- Born: 1962 (age 63–64) Nehe, Heilongjiang
- Citizenship: China
- Education: Nankai University Beijing University
- Scientific career
- Fields: History
- Workplaces: Renmin University of China

= Meng Xianshi =

Chinese historian (born 1962)

Meng Xianshi (孟宪实 (Mèng Xiànshí); born 1962) is a Chinese historian specialized in the history of Sui and Tang dynasties, an associate professor at Renmin University of China.

==Biography==
Meng Xianshi was born in Nehe, Heilongjiang. He received his BA degree from Nankai University in 1983 and PhD degree from Beijing University in 2001. He joined the faculty of Renmin University of China in 2002.
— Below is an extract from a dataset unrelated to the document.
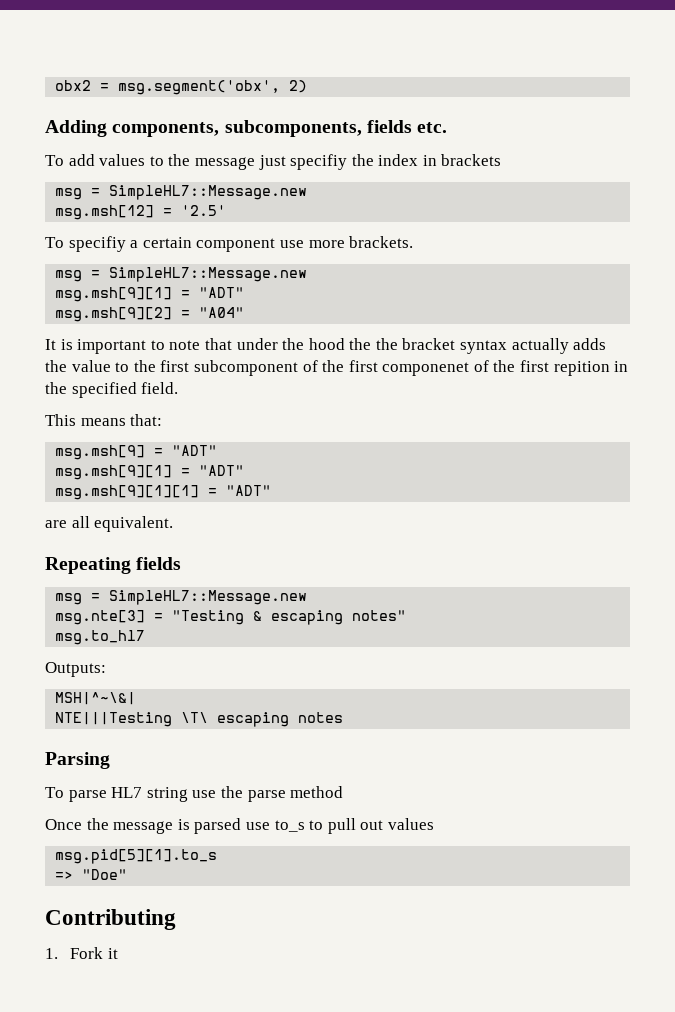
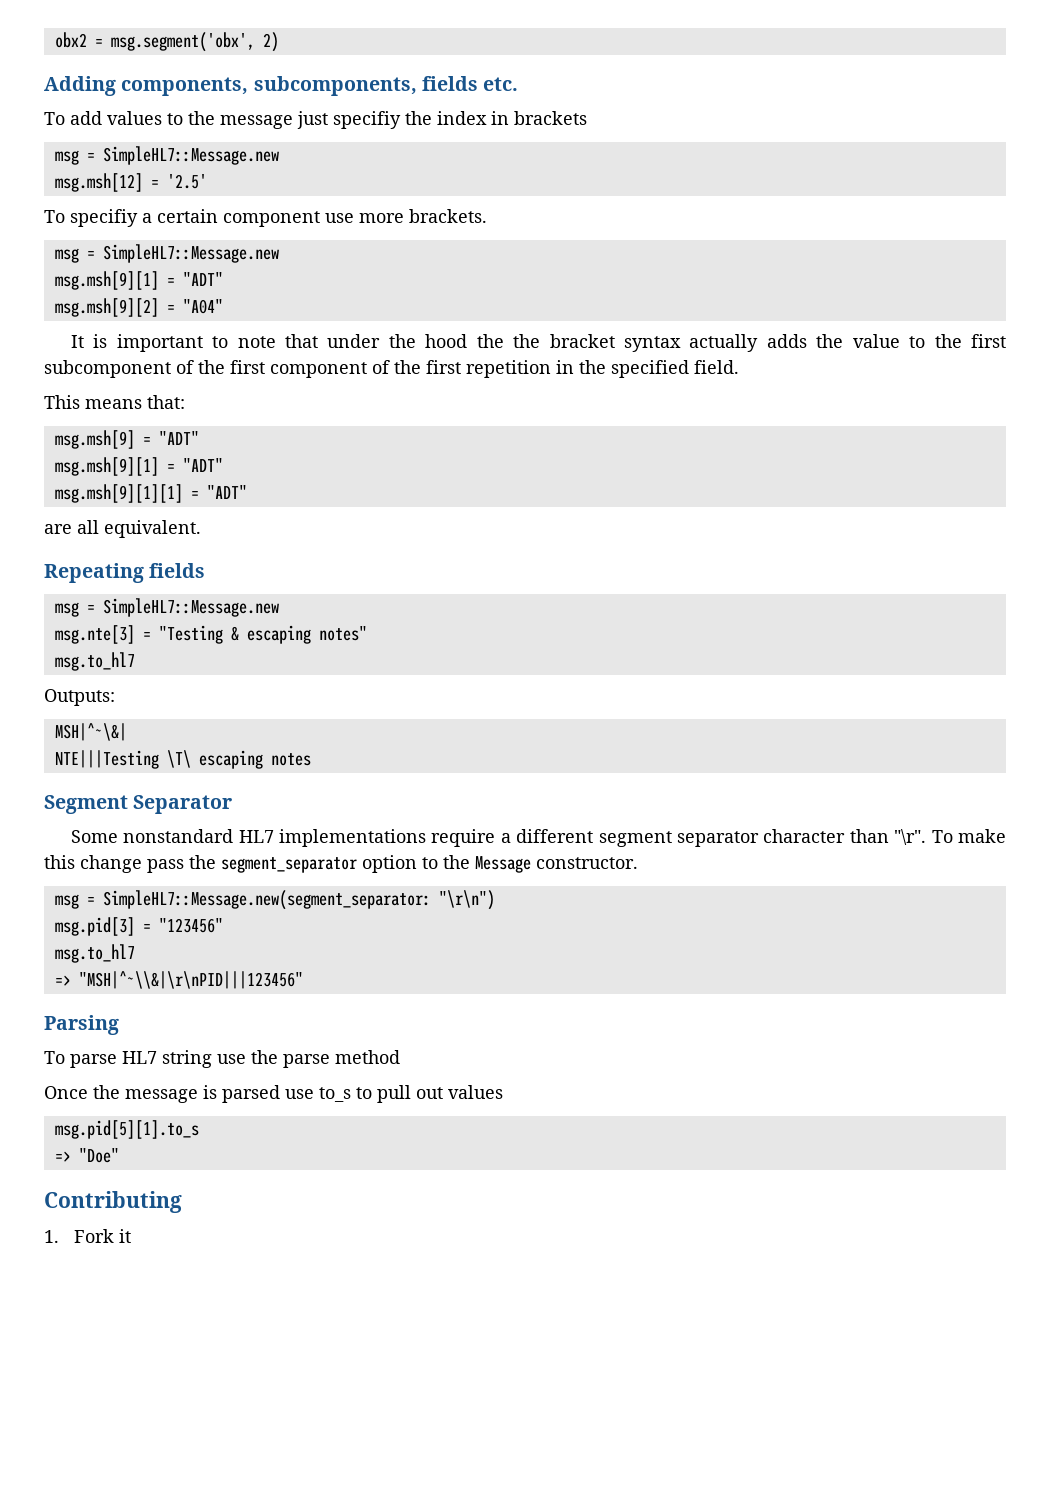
[382,360,610,376] componenet of the first repition -> [270,360,551,378] component of the first repetition
(344, 717) none -> [44,795,233,814] [70,829,1006,847] [44,855,638,873] [54,890,495,910] [54,917,223,936] [54,944,135,963] [54,971,303,989] // Segment Separator // Some nonstandard HL7 implementations require a different segment separator character than "\r". To make this change pass the segment_separator option to the Message constructor. // msg = SimpleHL7::Message.new(segment_separator: "\r\n") // msg.pid[3] = "123456" // msg.to_hl7 // => "MSH|^~\\&|\r\nPID|||123456"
Meng Xianshi gave lectures on Xuanwu Gate Incident (玄武门之变) on Lecture Room, a popular TV program on CCTV-10 in December 2006. He is also a main editor of The Rise of the Tang Empire, a TV series.

In his speech in Beijing Foreign Studies University in 2010, he claimed that "Esperanto was created in the 1980s", which exposed his lack of academic preciseness.

In 2018, Xianshi acted as a historical consultant on the then-upcoming manhua Assassin's Creed: Dynasty that was being set during the Tang dynasty. He worked closely with the creative team, and writers Xu Xianzhe and Zhang Xiao to ensure their work looked historically accurate.